What is needed -> Transcribe the listing below in full, keeping every line exactly as it is.
*** Block opens ***
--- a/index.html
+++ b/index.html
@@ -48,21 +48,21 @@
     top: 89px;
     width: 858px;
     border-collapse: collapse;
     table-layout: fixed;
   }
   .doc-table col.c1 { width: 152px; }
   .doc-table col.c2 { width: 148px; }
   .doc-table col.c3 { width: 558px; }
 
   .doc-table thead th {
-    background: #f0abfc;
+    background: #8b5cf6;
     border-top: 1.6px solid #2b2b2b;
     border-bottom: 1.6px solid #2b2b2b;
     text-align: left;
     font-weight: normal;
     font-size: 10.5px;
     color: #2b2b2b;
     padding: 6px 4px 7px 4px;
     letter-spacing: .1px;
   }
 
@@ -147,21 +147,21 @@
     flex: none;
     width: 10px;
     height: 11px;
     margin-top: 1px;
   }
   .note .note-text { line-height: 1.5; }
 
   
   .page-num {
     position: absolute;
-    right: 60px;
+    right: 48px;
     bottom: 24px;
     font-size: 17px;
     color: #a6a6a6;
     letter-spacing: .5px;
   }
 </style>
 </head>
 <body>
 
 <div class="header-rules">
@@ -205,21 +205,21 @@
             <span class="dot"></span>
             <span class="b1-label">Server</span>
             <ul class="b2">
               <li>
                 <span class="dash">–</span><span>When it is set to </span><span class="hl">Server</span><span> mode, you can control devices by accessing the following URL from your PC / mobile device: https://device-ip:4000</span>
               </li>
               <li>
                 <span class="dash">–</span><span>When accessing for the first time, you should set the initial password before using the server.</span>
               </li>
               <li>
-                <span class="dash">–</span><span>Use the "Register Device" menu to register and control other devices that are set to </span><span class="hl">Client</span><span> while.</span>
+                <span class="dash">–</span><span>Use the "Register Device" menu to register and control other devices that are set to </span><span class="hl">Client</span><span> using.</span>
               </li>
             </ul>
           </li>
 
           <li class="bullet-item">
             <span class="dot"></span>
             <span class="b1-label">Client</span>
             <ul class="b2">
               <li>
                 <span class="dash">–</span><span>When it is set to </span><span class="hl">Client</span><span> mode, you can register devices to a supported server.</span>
*** Block closes ***
Exercise result ->
--- a/index.html
+++ b/index.html
@@ -48,21 +48,21 @@
     top: 89px;
     width: 858px;
     border-collapse: collapse;
     table-layout: fixed;
   }
   .doc-table col.c1 { width: 152px; }
   .doc-table col.c2 { width: 148px; }
   .doc-table col.c3 { width: 558px; }
 
   .doc-table thead th {
-    background: #f0abfc;
+    background: #8b5cf6;
     border-top: 1.6px solid #2b2b2b;
     border-bottom: 1.6px solid #2b2b2b;
     text-align: left;
     font-weight: normal;
     font-size: 10.5px;
     color: #2b2b2b;
     padding: 6px 4px 7px 4px;
     letter-spacing: .1px;
   }
 
@@ -147,21 +147,21 @@
     flex: none;
     width: 10px;
     height: 11px;
     margin-top: 1px;
   }
   .note .note-text { line-height: 1.5; }
 
   
   .page-num {
     position: absolute;
-    right: 60px;
+    right: 48px;
     bottom: 24px;
     font-size: 17px;
     color: #a6a6a6;
     letter-spacing: .5px;
   }
 </style>
 </head>
 <body>
 
 <div class="header-rules">
@@ -205,21 +205,21 @@
             <span class="dot"></span>
             <span class="b1-label">Server</span>
             <ul class="b2">
               <li>
                 <span class="dash">–</span><span>When it is set to </span><span class="hl">Server</span><span> mode, you can control devices by accessing the following URL from your PC / mobile device: https://device-ip:4000</span>
               </li>
               <li>
                 <span class="dash">–</span><span>When accessing for the first time, you should set the initial password before using the server.</span>
               </li>
               <li>
-                <span class="dash">–</span><span>Use the "Register Device" menu to register and control other devices that are set to </span><span class="hl">Client</span><span> while.</span>
+                <span class="dash">–</span><span>Use the "Register Device" menu to register and control other devices that are set to </span><span class="hl">Client</span><span> using.</span>
               </li>
             </ul>
           </li>
 
           <li class="bullet-item">
             <span class="dot"></span>
             <span class="b1-label">Client</span>
             <ul class="b2">
               <li>
                 <span class="dash">–</span><span>When it is set to </span><span class="hl">Client</span><span> mode, you can register devices to a supported server.</span>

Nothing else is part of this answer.